Women who recovered from eating disorders launch new charity

Debbie Howard as a young gymnast
Debbie Howard as a young gymnast

Two north Down women whose lives have been blighted by serious eating disorders, will tomorrow launch a charity which aims to educate parents and carers how to cope with the illness.

Debbie Howard, 31, and Tori Shaw, 25, and their families will launch charity CARED - Caring About Recovery from Eating Disorders - at Stormont in a bid to bring necessary resources and training to aid recovery over from the mainland.

Debbie, who suffered from anorexia from age 12-years until her mid twenties - said they hope to introduce the New Maudsley Method to Northern Ireland, a technique which has been used to support families for more than 20 years in England.

“By introducing parents and carers to the New Maudsley Method, they will overcome the feeling of exclusion and helplessness and be able to actively work with their loved ones to promote a more complete recovery,” said Debbie.

“Resourcing and educating parents has the potential to save the health service money by reducing hospital admissions and promoting a more holistic approach to recovery.”

She explained that her parents “went through a terrible time trying to get support and help for me”.

“At my lowest I was five and a half stone,” she said. “I refused to allow anyone to weigh me because I felt fat and thought I looked fat. I remember sitting with my therapist explaining how I saw myself as someone really fat and horrible and lumpy and pudgy. It is such a distortion. It is a cruel horrible illness.”

She said her illness first became apparent around four years after it started.

“It started for me when I was 12 or 13 when I decided not to eat crisps or sweets,” she said. “I was a gymnast at the time and a lot of how we were judged was based on how we looked. It stayed hidden while I did gymnastics and only came out when I gave gymnastics up at 16-years.

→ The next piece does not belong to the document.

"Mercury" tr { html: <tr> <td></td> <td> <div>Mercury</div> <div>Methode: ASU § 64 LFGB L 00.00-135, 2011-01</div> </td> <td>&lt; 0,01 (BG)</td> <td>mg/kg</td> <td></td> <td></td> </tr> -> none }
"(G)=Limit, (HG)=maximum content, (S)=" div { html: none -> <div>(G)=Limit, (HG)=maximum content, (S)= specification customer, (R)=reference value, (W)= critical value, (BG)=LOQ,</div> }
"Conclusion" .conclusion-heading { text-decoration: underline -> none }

My mum and dad took me to the doctor and I received therapy, but it was pretty appalling and I didn’t keep with it. I didn’t get help again until I was 22 and living in London, I told my mum and she accessed somewhere for me to go and I was there for four years. Half way through I moved home and the trust continued to pay for me to receive my sessions. I stopped going there when I was 26. And now I am fully recovered and working as a therapist myself. I believe that therapist saved my life.”

Debbie added that Tori was treated through the New Maudsley Method in a London hospital where “her family were taught the skills they needed to promote recovery”.